Can Enhancing Reality Beat Reality?
Goal
Understand whether hyper-natural locomotion techniques — those intentionally designed to enhance users' abilities beyond real walking — can match or outperform fully natural techniques in VR.
Challenge
Prior work showed semi-natural techniques underperform due to fidelity mismatches, but hyper-natural techniques occupy the same moderate-fidelity zone with a different intent.

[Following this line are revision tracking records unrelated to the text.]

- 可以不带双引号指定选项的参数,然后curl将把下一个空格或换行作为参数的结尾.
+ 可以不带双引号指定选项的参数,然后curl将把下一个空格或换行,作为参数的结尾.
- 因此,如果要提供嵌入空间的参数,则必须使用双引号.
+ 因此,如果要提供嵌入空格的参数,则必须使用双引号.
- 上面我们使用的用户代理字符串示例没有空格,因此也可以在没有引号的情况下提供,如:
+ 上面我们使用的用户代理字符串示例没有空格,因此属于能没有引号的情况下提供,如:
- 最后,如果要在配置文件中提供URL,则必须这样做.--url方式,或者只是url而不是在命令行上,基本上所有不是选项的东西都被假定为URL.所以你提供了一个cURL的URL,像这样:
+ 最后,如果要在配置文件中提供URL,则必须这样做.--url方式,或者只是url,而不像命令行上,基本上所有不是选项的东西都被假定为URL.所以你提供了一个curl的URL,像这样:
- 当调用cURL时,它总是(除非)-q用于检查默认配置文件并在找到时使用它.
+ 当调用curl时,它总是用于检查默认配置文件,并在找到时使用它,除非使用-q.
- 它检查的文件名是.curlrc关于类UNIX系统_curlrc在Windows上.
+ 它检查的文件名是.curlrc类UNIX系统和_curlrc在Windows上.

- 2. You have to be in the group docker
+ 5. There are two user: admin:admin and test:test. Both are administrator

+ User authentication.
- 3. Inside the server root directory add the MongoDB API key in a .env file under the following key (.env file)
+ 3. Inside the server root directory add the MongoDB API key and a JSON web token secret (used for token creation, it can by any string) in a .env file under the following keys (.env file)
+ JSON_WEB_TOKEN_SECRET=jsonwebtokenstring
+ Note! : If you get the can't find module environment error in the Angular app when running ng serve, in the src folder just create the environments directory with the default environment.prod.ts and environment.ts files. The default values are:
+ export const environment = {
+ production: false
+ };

No study had evaluated their effects across multiple performance dimensions simultaneously, or isolated which specific fidelity components drive those effects.
Approach
Controlled experiment with 24 participants (17M, 7F) comparing 4 locomotion techniques across 2 fidelity components:
Technique | Biomechanics | Transfer Function |
|---|---|---|
Real Walking (RW) | Natural | Natural |
Seven League Boots (7L) | Natural | Hyper-natural |
Jump Boots (JB) | Hyper-natural | Natural |
Seven Jump Boots (7JB) | Hyper-natural | Hyper-natural |
Evaluated across 8 metrics: accuracy, speed control, max speed, spatial awareness, comfort, user experience, fatigue, and ease of use — using a newly designed locomotion testbed with 6 path types.
My Role
Lead researcher responsible for study design, technique implementation, testbed development, and analysis.
Key Findings
Seven League Boots significantly increased max movement speed (p=0.0081) and was rated more fun — with no spatial awareness cost
However, 7L was significantly less accurate on complex paths like tight curves and 135° turns (p<0.0001)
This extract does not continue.